Où l'on essaie - tant bien que mal - d'établir une relation entre technique et ressentiment.

L'imprévu n'existe pas, répondit simplement Phileas Fogg.[1]

En niant l'imprévu, Phileas Fogg supprime tous les obstacles entre le possible et l'être. Homme-machine, ce qu'il faisait était mathématiquement toujours la même chose, le monde dans lequel il vit n'est qu'une abstraction, fruit du calcul.
Il lui faudra quatre-vingt jours pour commencer à comprendre que ce n'est point le possible qui devient réel mais le réel qui se fait possible.

"Comment concevez-vous, par exemple la grande oeuvre dramatique de demain ?" Je me rappellerai toujours la surprise de mon interlocuteur quand je lui répondis :"Si je savais ce que sera la grande oeuvre de demain, je la ferais." (...) Mais, lui dis-je, l'oeuvre dont vous parlez n'est pas encore possible. " - "Il faut pourtant bien qu'elle le soit, puisqu'elle se réalisera." - Non, elle ne l'est pas . Je vous accorde, tout au plus, qu'elle aura été." (...)
Au fur et à mesure que la réalité se crée, imprévisible et neuve, son image se réfléchit derrière elle dans le passé indéfini; elle se trouve ainsi avoir été, de tous temps possible; mais c'est à ce moment précis qu'elle commence à l'avoir toujours été, et voilà pourquoi je disais que sa possibilité, qui ne précède pas sa réalité, l'aura précédé une fois la réalité apparue. Le possible est donc le mirage du présent dans le passé; et comme nous savons que l'avenir finira par être du présent, comme l'effet du mirage continue sans relâche à se produire, nous disons que dans notre présent actuel, qui sera le passé de demain, l'image de demain est déjà contenue quoique nous n'arrivions pas à la saisir. Là est précisément l'illusion. (...)[2]
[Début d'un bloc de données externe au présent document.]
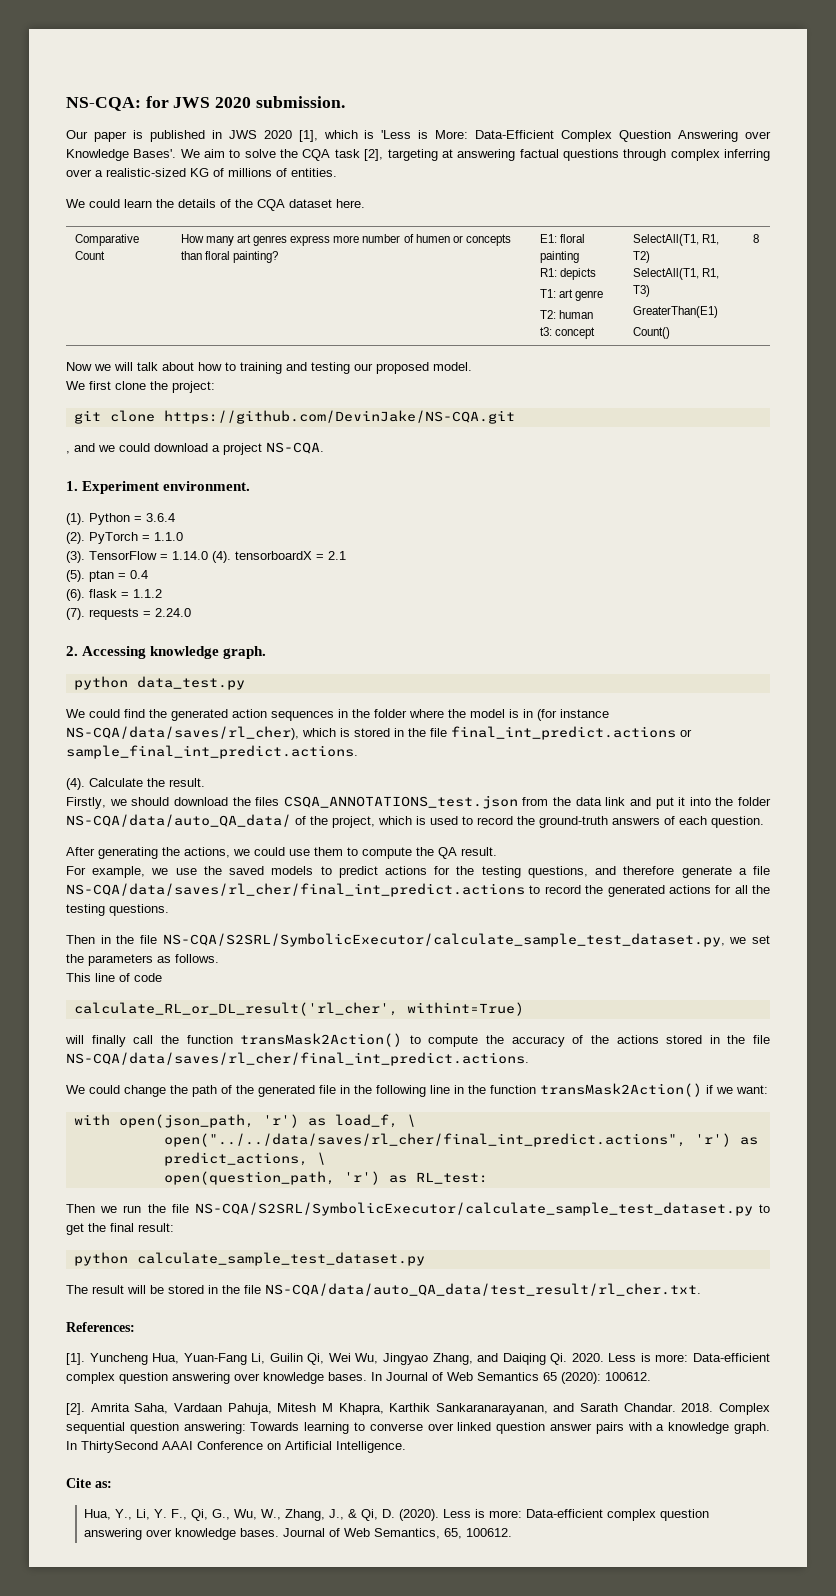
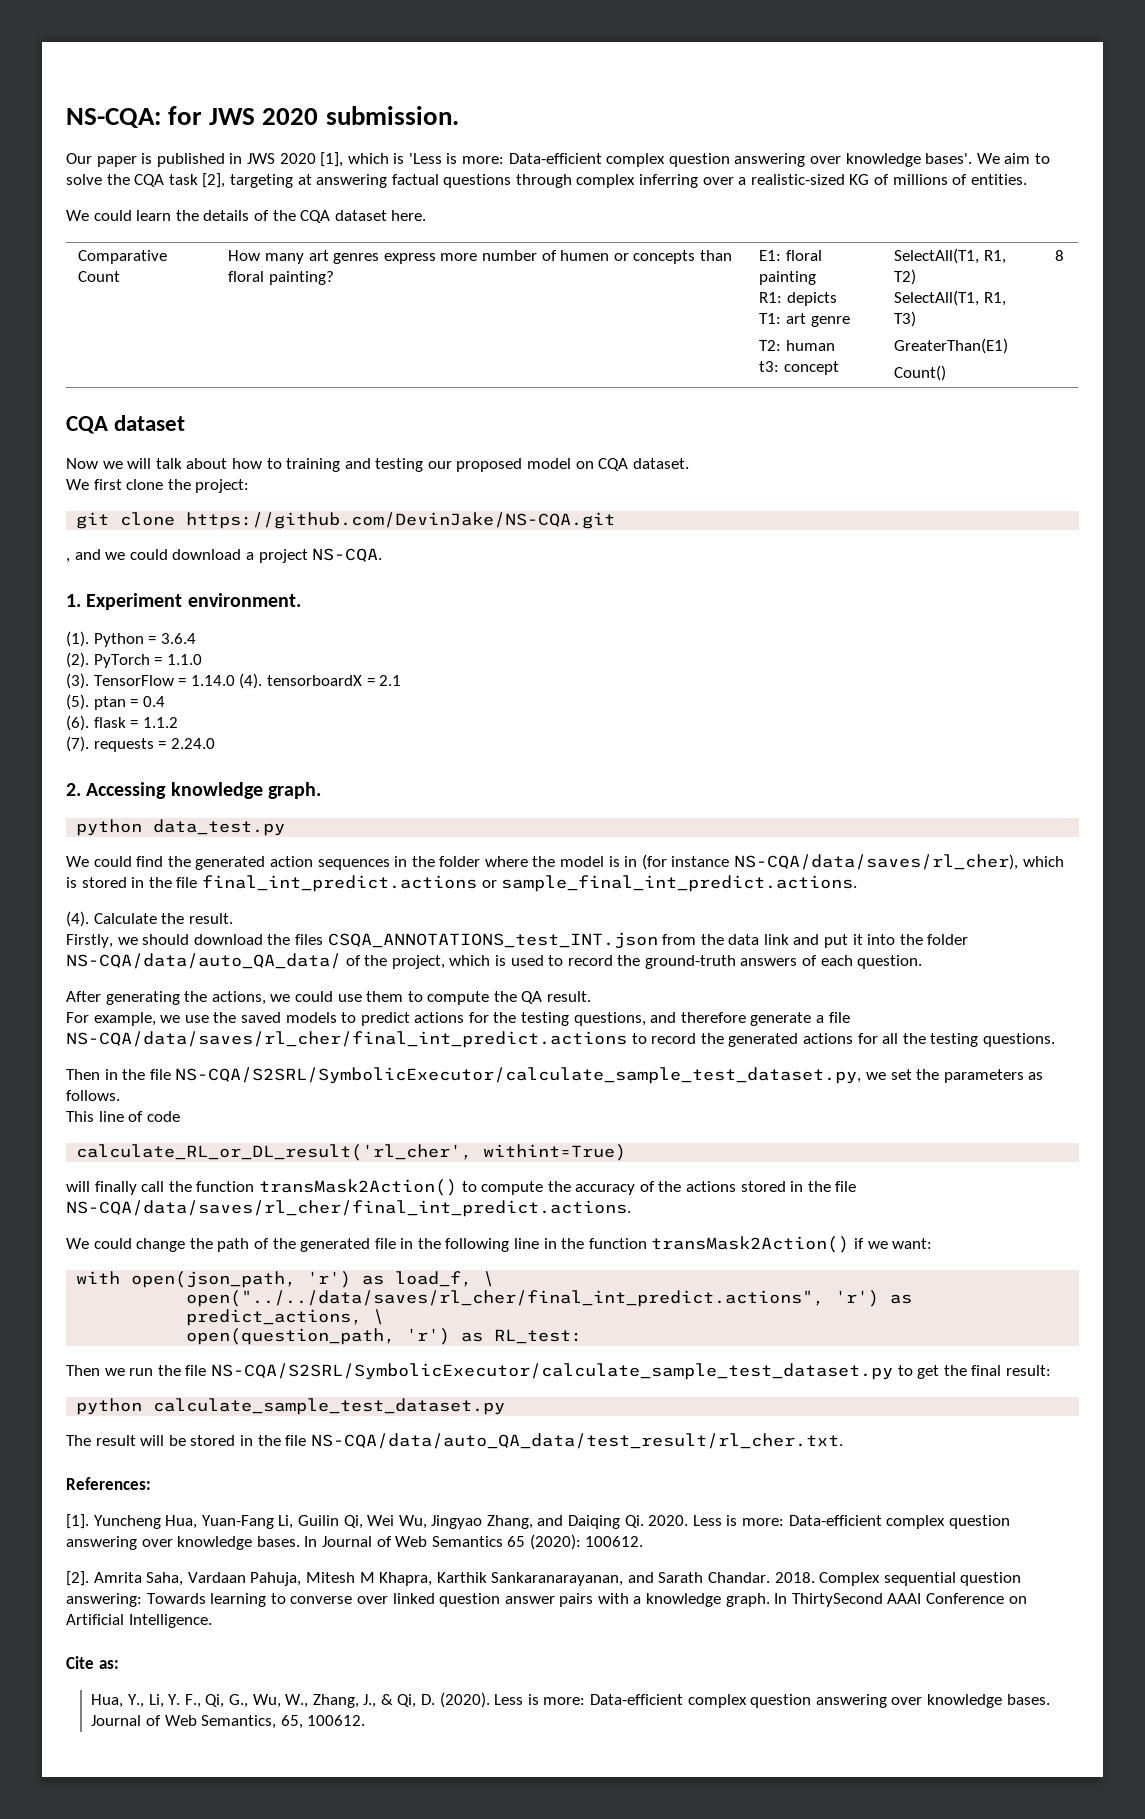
- Our paper is published in JWS 2020 [1], which is 'Less is More: Data-Efficient Complex Question Answering over Knowledge Bases'.
+ Our paper is published in JWS 2020 [1], which is 'Less is more: Data-efficient complex question answering over knowledge bases'.
  Comparative Count | How many art genres express more number of humen or concepts than floral painting? | E1: floral painting
  R1: depicts
  T1: art genre
  T2: human
  t3: concept | SelectAll(T1, R1, T2)
  SelectAll(T1, R1, T3)
  GreaterThan(E1)
  Count() | 8
+ CQA dataset
- Now we will talk about how to training and testing our proposed model.
+ Now we will talk about how to training and testing our proposed model on CQA dataset.
- Firstly, we should download the files CSQA_ANNOTATIONS_test.json from the data link and put it into the folder NS-CQA/data/auto_QA_data/ of the project, which is used to record the ground-truth answers of each question.
+ Firstly, we should download the files CSQA_ANNOTATIONS_test_INT.json from the data link and put it into the folder NS-CQA/data/auto_QA_data/ of the project, which is used to record the ground-truth answers of each question.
Un tour du monde pour se débarasser de ce qui n'est qu'une illusion.

Mais après ? Qu'avait-il gagné à ce déplacement ? Qu'avait-il rapporté de ce voyage ? Rien, dira-t-on ?

Et si, au bout du compte, ce Rien était ce que Spinoza nommait Joie.
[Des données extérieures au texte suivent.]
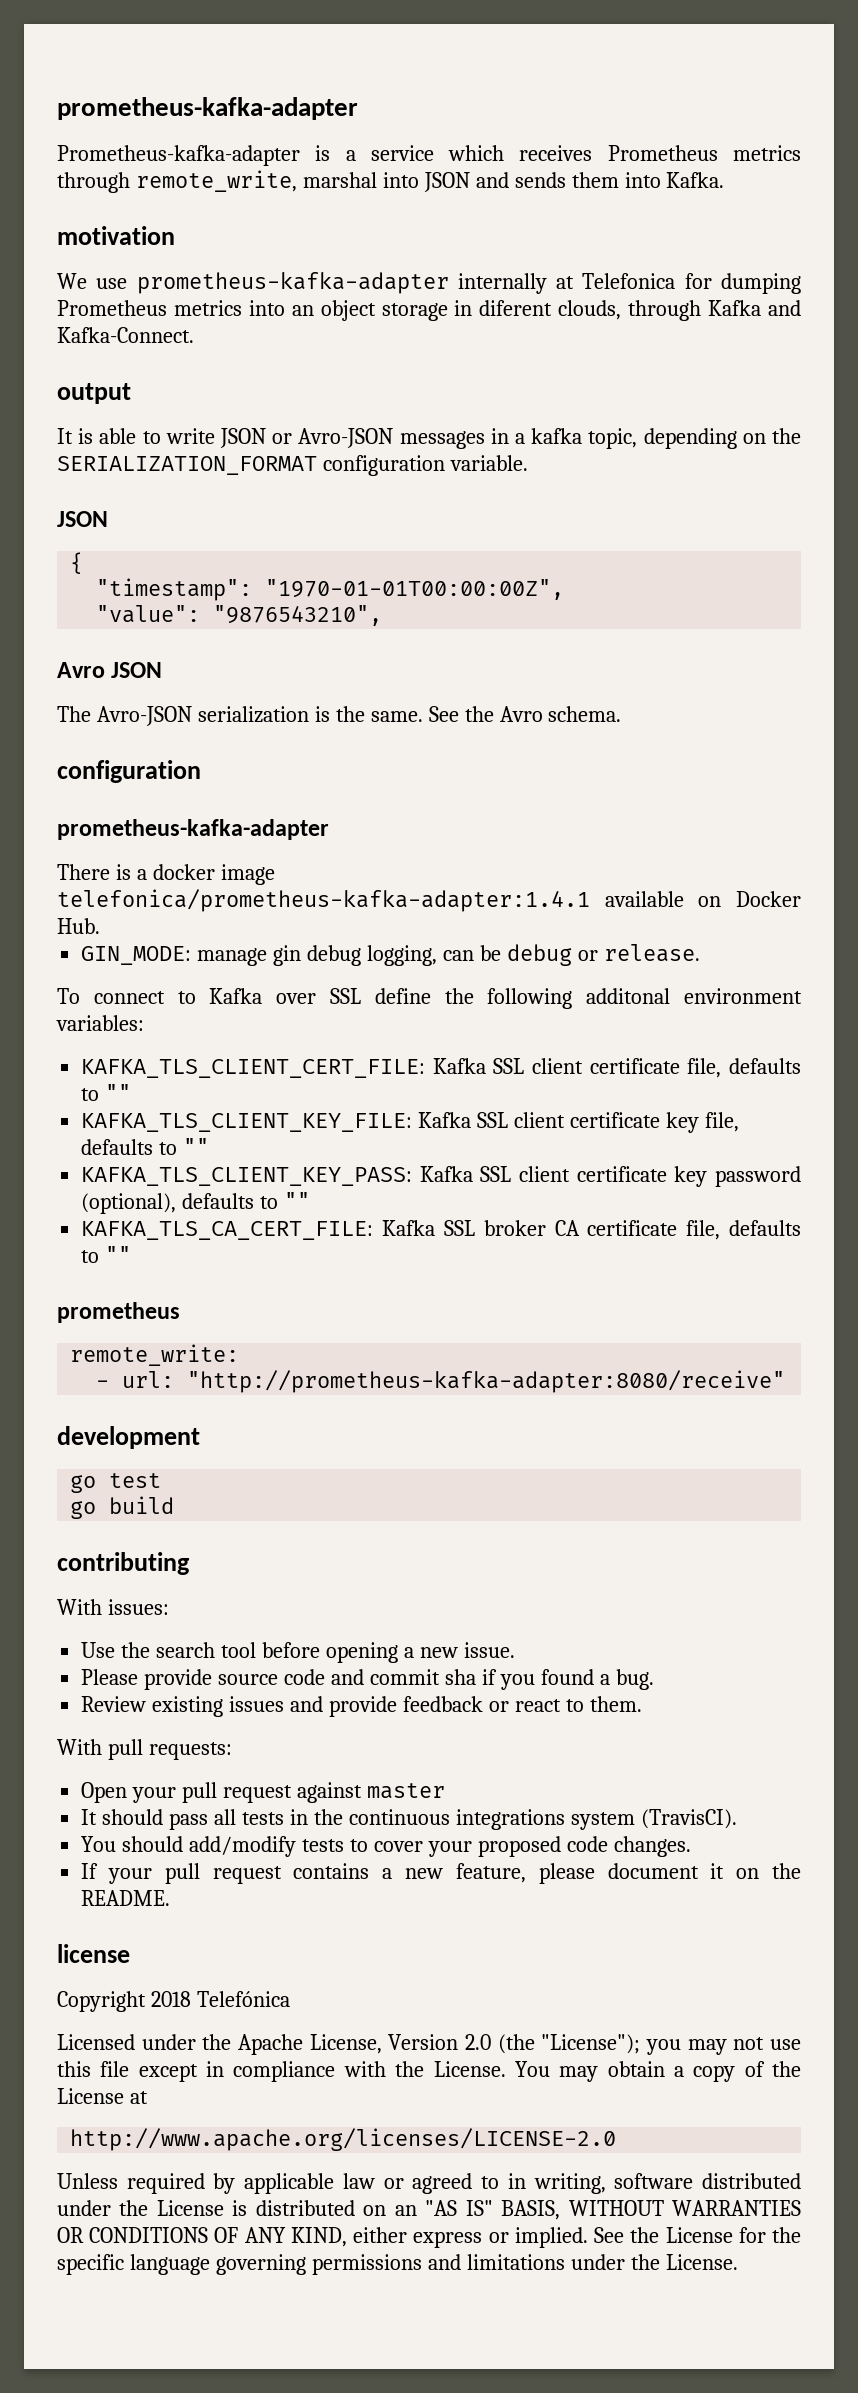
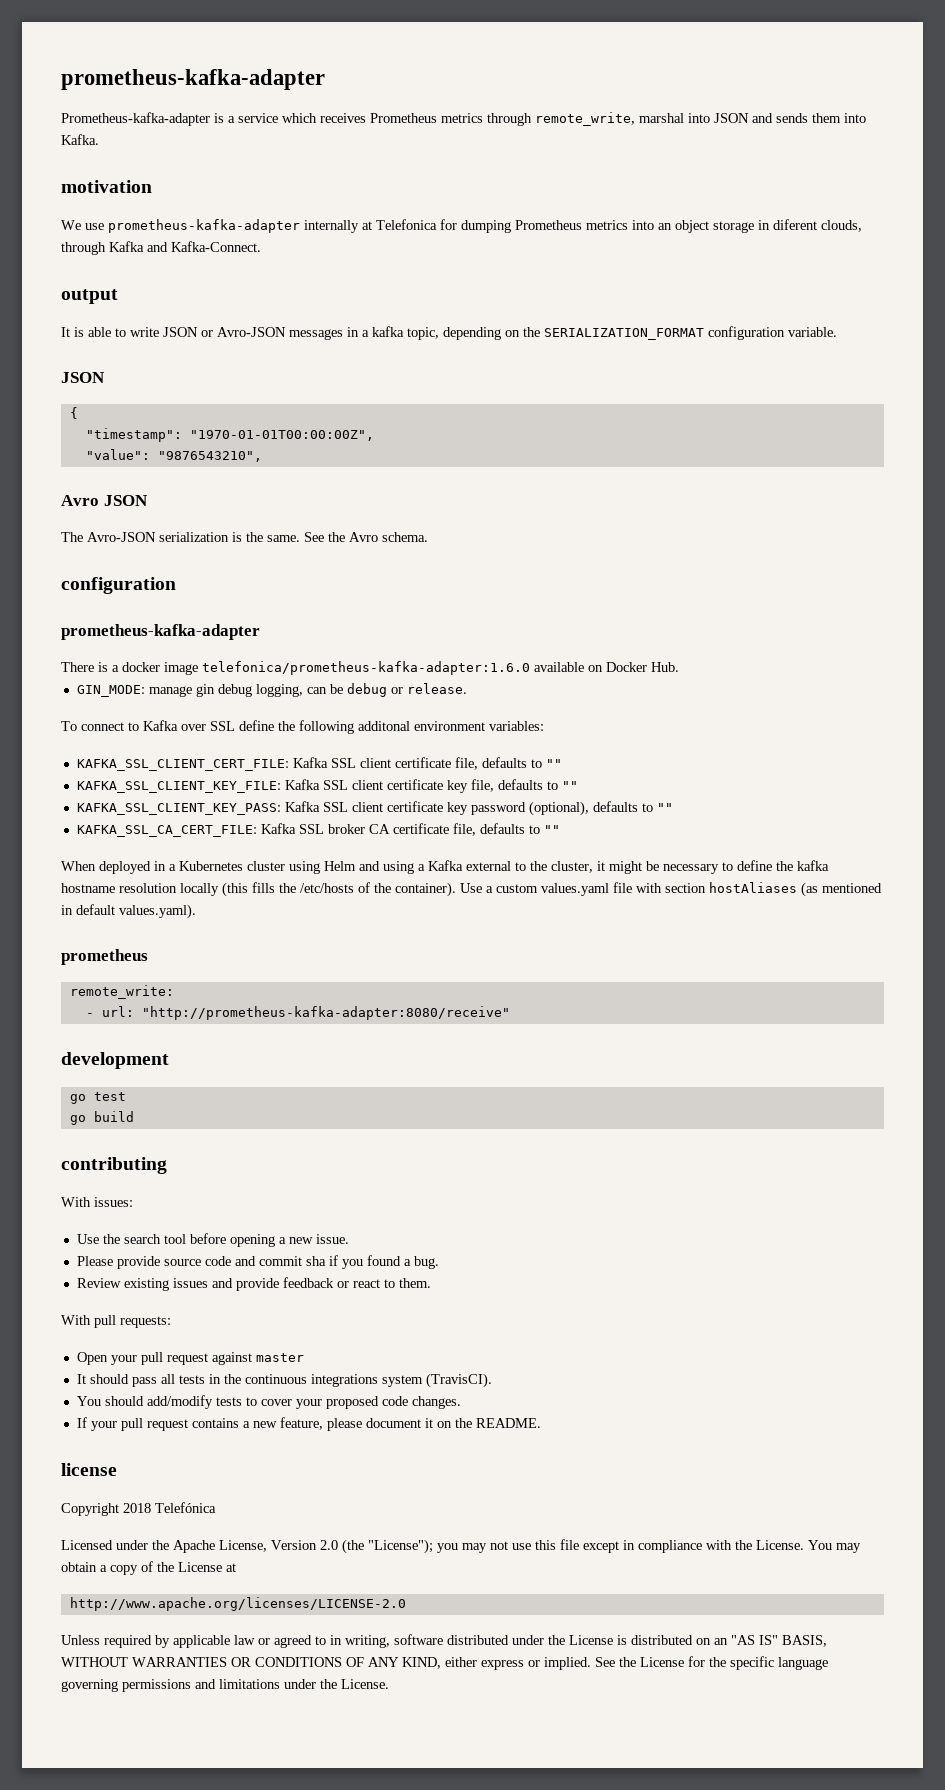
- There is a docker image telefonica/prometheus-kafka-adapter:1.4.1 available on Docker Hub.
+ There is a docker image telefonica/prometheus-kafka-adapter:1.6.0 available on Docker Hub.
- KAFKA_TLS_CLIENT_CERT_FILE: Kafka SSL client certificate file, defaults to ""
+ KAFKA_SSL_CLIENT_CERT_FILE: Kafka SSL client certificate file, defaults to ""
- KAFKA_TLS_CLIENT_KEY_FILE: Kafka SSL client certificate key file, defaults to ""
+ KAFKA_SSL_CLIENT_KEY_FILE: Kafka SSL client certificate key file, defaults to ""
- KAFKA_TLS_CLIENT_KEY_PASS: Kafka SSL client certificate key password (optional), defaults to ""
+ KAFKA_SSL_CLIENT_KEY_PASS: Kafka SSL client certificate key password (optional), defaults to ""
- KAFKA_TLS_CA_CERT_FILE: Kafka SSL broker CA certificate file, defaults to ""
+ KAFKA_SSL_CA_CERT_FILE: Kafka SSL broker CA certificate file, defaults to ""
+ When deployed in a Kubernetes cluster using Helm and using a Kafka external to the cluster, it might be necessary to define the kafka hostname resolution locally (this fills the /etc/hosts of the container). Use a custom values.yaml file with section hostAliases (as mentioned in default values.yaml).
Mais nous y gagnerons aussi de nous sentir plus joyeux et plus forts. Plus joyeux, parce que la réalité qui s'invente sous nos yeux donnera à chacun de nous, sans cesse, certaines des satisfactions que l'art procure de loin en loin aux privilégiés de la fortune; elle nous découvrira, par-delà la fixité et la monotonie qu'y apercevaient d'abord nos sens hypnotisés par la constance de nos besoins, la nouveauté sans cesse renaissante, la mouvante originalité des choses. Mais nous serons surtout plus forts, car à la grande oeuvre de création qui est à l'origine et qui se poursuit sous nos yeux nous sentirons participer, créateurs de nous mêmes. Notre faculté d'agir, en se ressaisissant, s'intensifiera.[3]

Notes

[1] Jules Verne - Le tour du monde en quatre-vingts jours

[2] Henri Bergson - Le possible et le réel.